**Task brief**
Keep every line of the data below that has the string "Fushicho" and present those lines.

**Data for processing**
·····

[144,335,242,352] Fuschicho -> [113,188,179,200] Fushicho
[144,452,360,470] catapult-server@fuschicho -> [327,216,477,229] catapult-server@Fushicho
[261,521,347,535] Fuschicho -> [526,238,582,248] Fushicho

·····

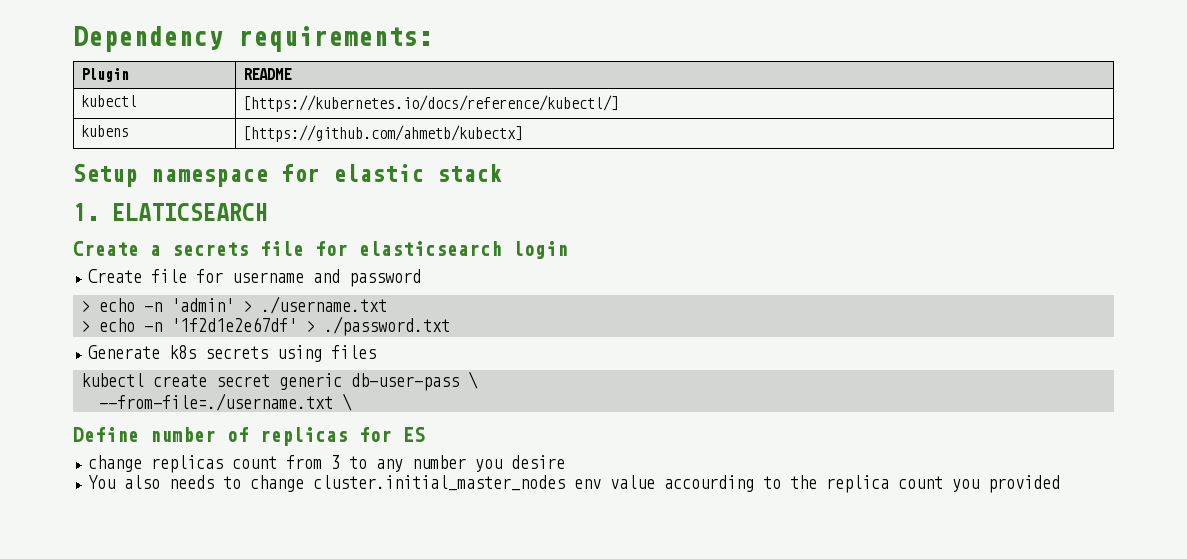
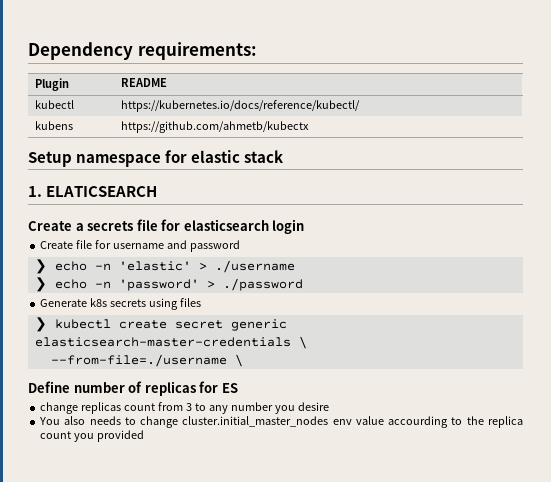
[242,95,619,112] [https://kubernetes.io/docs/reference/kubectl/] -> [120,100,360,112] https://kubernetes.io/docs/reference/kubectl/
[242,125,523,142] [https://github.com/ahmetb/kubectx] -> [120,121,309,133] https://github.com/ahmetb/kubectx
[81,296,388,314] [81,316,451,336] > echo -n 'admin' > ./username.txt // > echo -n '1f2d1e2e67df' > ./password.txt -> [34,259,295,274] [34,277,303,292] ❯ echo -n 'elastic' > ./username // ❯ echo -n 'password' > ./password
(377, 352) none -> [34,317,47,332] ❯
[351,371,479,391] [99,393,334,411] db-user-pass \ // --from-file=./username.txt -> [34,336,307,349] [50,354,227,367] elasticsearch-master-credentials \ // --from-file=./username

·····

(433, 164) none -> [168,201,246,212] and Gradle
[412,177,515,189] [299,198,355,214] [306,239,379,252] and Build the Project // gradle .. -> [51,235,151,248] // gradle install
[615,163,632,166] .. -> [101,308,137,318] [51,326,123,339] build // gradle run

·····

**Result for this task**
[144,335,242,352] Fuschicho -> [113,188,179,200] Fushicho
[144,452,360,470] catapult-server@fuschicho -> [327,216,477,229] catapult-server@Fushicho
[261,521,347,535] Fuschicho -> [526,238,582,248] Fushicho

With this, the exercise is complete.